**Exercise**
Transcribe exactly the entries from the "#legend .r2 .val" line to the end, both included, minus pictures.

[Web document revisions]
_ _ _ _ _ _ _

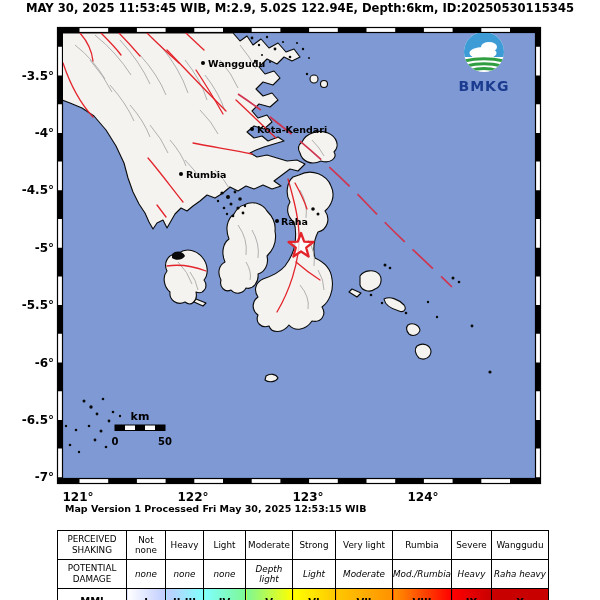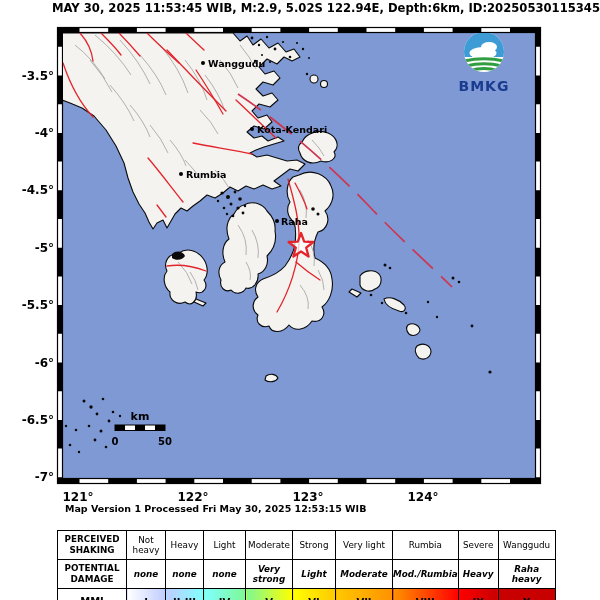"MAY 30, 2025 11:53:45 WIB," #map-title { text-align: right -> center }
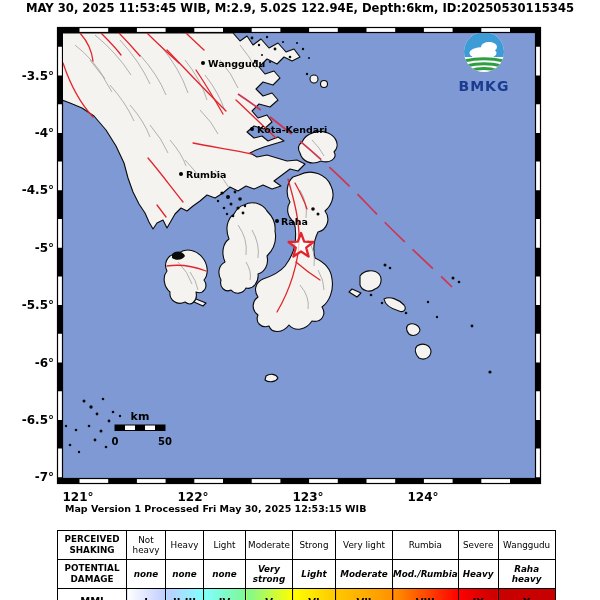"PERCEIVED SHAKING" #legend .lbl { font-weight: bold -> normal }
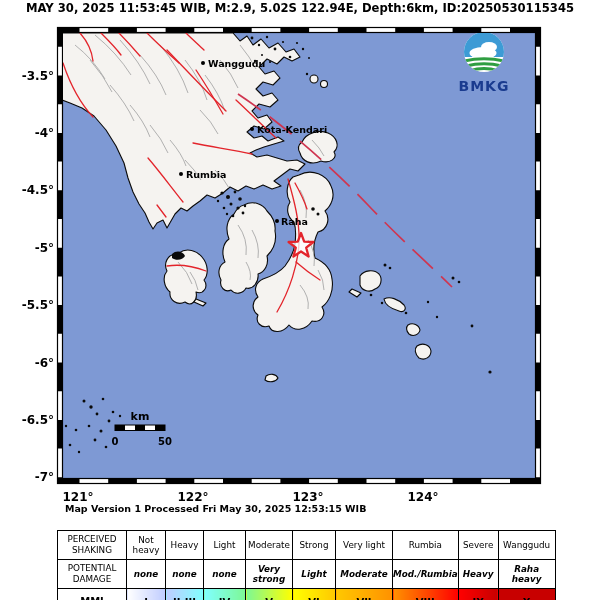"Not heavy" td { text: heavy -> none }
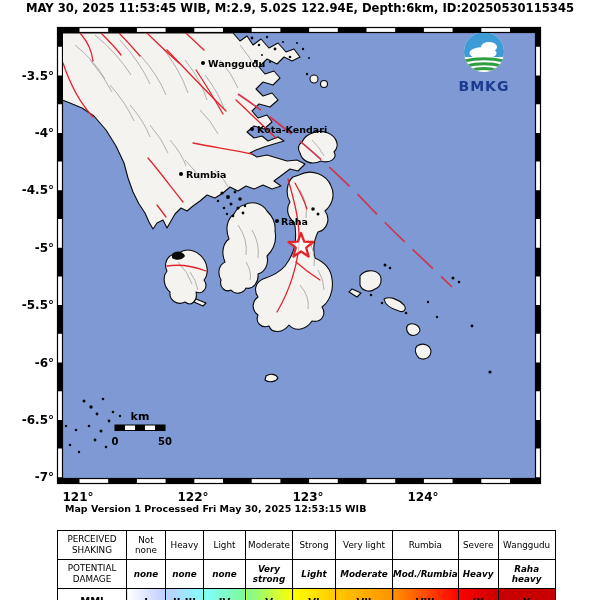"none" #legend .r2 .val { font-weight: bold -> normal }
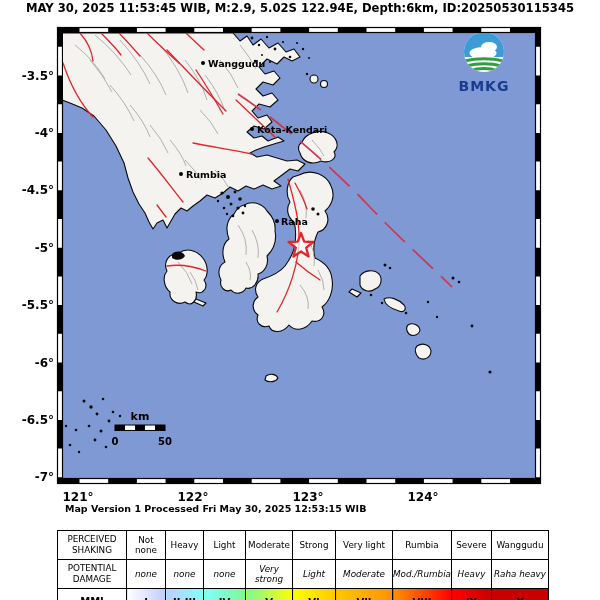"Very strong" td.val { text: Very strong -> Depth light }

_ _ _ _ _ _ _

**Task output**
"none" #legend .r2 .val { font-weight: bold -> normal }
"Very strong" td.val { text: Very strong -> Depth light }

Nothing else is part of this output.